Top of Provided information

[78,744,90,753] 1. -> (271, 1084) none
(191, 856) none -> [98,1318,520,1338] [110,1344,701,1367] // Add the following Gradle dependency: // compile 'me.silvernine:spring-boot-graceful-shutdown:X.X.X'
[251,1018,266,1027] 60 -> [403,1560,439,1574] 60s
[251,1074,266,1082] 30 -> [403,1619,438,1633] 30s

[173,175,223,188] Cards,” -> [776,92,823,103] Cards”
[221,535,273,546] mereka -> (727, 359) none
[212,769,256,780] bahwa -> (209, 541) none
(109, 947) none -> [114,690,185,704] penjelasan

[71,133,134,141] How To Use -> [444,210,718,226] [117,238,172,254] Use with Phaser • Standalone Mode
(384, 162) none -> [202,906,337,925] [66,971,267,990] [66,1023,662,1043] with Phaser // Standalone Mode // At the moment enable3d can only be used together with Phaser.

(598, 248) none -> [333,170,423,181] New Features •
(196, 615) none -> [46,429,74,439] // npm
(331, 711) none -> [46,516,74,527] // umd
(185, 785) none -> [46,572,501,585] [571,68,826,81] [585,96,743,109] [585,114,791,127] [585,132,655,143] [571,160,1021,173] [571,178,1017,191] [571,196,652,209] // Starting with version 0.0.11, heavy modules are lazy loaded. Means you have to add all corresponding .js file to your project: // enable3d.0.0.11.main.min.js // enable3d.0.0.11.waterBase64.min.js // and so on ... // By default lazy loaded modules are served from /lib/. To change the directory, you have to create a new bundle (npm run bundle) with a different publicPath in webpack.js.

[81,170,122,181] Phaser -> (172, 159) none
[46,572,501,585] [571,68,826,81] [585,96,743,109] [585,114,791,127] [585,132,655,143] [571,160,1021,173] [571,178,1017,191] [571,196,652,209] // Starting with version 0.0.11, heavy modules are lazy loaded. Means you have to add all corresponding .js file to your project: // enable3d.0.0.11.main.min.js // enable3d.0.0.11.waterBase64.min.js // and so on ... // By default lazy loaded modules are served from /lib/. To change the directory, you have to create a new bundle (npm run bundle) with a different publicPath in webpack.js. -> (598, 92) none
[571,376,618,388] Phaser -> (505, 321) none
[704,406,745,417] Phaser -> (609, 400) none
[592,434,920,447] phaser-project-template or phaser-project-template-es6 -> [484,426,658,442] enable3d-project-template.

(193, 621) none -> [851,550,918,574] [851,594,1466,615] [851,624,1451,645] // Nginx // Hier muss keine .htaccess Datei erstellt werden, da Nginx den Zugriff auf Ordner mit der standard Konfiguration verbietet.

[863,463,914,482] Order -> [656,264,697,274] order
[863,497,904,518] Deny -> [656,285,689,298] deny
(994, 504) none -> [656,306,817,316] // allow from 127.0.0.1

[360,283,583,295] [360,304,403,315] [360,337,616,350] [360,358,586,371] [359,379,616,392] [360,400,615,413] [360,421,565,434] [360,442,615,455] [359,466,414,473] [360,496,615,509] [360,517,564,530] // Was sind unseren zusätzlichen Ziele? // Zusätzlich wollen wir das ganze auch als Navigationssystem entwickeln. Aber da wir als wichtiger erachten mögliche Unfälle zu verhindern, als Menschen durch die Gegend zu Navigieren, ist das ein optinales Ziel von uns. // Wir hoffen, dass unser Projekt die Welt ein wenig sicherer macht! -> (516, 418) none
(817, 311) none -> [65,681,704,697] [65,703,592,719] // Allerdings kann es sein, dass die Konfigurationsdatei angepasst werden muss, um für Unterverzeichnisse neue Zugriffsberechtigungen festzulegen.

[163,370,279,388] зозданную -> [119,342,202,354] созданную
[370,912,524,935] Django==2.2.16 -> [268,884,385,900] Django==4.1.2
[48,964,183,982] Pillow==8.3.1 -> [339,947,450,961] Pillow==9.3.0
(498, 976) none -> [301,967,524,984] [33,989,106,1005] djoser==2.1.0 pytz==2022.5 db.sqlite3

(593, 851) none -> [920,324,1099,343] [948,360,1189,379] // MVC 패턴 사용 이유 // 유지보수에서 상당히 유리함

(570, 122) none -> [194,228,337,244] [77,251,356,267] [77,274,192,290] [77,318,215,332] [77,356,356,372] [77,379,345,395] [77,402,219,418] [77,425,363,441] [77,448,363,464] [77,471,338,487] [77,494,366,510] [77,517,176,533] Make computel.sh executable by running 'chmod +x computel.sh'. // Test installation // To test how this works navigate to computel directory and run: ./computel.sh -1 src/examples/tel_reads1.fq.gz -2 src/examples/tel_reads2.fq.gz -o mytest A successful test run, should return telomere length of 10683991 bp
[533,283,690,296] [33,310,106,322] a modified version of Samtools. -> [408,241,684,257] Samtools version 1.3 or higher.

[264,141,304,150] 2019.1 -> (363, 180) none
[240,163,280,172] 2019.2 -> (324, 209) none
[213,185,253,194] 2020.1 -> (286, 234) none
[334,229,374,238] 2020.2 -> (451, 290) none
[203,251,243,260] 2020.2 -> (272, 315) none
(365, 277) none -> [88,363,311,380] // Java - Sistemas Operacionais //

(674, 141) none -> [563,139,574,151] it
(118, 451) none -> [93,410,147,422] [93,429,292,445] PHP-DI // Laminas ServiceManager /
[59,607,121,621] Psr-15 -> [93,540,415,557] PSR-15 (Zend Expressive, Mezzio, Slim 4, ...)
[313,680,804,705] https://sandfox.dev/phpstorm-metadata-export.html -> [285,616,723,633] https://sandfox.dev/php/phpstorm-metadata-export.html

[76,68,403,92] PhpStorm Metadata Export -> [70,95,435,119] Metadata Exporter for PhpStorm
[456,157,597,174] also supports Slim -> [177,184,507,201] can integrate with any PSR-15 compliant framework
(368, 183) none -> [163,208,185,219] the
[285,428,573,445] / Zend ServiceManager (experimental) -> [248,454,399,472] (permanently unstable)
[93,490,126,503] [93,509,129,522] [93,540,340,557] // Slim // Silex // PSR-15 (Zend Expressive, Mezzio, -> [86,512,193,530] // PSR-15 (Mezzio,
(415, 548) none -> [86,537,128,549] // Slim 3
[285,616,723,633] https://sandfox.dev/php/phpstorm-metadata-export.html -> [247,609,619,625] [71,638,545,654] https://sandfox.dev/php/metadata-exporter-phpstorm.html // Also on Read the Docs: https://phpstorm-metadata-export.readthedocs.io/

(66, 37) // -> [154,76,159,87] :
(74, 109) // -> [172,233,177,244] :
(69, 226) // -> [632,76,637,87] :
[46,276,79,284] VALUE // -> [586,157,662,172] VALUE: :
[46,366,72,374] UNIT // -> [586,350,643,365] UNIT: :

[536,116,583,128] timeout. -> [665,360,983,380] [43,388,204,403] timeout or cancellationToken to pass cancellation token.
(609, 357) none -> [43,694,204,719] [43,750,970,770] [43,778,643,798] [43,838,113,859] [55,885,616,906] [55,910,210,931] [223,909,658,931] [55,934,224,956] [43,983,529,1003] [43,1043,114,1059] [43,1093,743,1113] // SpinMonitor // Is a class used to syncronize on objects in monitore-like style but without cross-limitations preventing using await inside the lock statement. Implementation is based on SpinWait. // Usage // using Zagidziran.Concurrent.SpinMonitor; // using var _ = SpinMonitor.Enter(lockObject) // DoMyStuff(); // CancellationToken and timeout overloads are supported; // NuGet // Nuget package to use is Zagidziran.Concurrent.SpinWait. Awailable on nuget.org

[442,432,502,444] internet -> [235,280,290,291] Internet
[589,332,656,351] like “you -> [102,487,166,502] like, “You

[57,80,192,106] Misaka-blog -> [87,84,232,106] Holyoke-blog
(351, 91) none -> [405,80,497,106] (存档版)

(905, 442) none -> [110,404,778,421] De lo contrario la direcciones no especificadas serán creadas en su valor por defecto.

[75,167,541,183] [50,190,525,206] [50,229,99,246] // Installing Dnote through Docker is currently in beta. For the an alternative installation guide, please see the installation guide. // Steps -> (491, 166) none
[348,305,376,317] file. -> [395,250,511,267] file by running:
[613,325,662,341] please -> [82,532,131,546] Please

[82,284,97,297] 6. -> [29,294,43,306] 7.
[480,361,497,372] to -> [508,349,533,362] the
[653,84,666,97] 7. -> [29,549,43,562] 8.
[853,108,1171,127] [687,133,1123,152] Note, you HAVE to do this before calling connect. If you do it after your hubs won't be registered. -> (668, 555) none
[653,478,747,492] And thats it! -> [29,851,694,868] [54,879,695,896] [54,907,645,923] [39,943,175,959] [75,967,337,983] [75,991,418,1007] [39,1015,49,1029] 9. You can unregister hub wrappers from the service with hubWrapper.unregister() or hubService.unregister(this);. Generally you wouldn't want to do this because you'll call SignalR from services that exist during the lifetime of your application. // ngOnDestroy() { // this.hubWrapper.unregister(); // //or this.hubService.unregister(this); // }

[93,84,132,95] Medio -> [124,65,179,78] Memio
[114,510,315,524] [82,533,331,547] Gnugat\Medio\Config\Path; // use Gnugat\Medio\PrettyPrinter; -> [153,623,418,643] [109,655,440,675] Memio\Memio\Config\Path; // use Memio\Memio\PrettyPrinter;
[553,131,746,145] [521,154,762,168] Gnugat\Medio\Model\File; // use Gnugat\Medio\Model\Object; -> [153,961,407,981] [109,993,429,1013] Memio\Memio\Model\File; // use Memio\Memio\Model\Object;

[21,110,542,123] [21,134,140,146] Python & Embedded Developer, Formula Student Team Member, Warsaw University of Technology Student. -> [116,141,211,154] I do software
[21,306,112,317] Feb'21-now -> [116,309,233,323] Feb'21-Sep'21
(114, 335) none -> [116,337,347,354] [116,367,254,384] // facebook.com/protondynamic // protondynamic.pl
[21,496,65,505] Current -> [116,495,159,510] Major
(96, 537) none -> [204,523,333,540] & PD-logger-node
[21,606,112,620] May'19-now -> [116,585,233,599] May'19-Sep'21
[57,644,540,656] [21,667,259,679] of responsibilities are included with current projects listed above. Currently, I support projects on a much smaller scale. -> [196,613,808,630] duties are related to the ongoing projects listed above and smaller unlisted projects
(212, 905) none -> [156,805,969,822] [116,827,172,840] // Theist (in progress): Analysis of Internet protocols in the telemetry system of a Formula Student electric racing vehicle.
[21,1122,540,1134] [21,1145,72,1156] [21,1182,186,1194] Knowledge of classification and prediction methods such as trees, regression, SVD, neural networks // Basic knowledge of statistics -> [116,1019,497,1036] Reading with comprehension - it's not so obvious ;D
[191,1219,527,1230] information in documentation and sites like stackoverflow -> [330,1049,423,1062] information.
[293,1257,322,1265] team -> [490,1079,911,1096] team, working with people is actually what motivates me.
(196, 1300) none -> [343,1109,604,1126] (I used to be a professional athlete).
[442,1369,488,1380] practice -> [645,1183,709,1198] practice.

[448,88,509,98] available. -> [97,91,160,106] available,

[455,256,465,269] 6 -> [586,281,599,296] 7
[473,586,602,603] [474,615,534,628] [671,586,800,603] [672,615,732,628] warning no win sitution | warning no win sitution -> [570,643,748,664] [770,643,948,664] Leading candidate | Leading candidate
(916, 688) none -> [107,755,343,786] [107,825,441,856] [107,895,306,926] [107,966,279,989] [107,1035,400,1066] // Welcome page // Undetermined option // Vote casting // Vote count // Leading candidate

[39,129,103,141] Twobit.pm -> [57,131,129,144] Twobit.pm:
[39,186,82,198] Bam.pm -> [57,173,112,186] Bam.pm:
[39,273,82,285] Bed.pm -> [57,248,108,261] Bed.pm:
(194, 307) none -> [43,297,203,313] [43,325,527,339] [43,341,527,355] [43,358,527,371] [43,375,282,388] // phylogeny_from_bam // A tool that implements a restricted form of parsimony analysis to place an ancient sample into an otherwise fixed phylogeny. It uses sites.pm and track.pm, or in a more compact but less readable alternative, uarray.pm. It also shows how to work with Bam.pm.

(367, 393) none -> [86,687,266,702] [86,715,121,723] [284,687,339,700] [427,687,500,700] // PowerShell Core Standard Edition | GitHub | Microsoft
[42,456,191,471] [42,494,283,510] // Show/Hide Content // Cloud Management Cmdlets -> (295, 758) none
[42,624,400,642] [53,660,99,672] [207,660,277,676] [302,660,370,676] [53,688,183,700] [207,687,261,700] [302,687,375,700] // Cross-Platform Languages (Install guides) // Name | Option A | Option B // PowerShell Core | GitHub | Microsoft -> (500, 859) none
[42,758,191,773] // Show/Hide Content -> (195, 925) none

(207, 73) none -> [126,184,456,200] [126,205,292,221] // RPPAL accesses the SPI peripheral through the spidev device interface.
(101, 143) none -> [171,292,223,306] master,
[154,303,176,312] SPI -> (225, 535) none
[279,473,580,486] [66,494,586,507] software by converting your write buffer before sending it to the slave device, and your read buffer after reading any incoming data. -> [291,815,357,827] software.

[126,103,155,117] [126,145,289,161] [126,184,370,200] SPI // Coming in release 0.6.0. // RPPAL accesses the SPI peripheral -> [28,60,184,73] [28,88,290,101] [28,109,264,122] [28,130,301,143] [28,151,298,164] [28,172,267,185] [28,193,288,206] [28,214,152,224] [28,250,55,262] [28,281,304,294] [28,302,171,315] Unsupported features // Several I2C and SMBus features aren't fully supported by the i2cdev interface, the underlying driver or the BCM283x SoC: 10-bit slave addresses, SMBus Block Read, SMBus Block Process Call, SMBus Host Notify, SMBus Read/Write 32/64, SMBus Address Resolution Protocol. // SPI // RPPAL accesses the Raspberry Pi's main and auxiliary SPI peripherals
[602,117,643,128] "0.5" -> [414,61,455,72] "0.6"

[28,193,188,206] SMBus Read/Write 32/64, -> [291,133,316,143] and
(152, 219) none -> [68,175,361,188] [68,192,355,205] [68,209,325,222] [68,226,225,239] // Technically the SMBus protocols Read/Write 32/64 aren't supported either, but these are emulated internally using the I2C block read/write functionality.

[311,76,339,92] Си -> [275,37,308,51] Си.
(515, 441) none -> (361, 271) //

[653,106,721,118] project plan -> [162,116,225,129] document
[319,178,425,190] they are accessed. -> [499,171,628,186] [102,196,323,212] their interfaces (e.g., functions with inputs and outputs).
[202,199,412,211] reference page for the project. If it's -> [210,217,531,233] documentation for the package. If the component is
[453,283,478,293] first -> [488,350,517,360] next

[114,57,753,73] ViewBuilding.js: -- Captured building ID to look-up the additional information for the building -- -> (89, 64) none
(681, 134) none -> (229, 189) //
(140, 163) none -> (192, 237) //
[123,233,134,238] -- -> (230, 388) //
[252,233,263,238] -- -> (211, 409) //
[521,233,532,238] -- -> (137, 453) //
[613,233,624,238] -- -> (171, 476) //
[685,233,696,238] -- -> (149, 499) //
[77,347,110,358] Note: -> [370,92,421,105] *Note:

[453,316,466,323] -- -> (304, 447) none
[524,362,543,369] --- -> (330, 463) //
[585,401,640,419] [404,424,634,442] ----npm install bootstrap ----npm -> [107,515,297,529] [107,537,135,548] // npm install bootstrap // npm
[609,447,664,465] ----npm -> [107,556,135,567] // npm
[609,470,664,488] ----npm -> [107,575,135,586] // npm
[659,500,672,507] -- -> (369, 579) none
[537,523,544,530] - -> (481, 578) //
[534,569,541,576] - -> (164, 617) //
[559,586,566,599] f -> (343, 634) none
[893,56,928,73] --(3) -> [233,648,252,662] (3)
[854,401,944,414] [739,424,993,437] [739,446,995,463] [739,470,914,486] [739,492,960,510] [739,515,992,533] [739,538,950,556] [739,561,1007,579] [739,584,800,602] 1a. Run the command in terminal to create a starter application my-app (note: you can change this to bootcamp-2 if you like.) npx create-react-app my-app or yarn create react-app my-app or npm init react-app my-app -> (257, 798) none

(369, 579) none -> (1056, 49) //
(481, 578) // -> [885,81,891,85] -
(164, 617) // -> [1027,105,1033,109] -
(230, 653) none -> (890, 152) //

Bottom of Provided information

Say how many lines of the entries above hold the string "aren", and say nothing besides the number.

2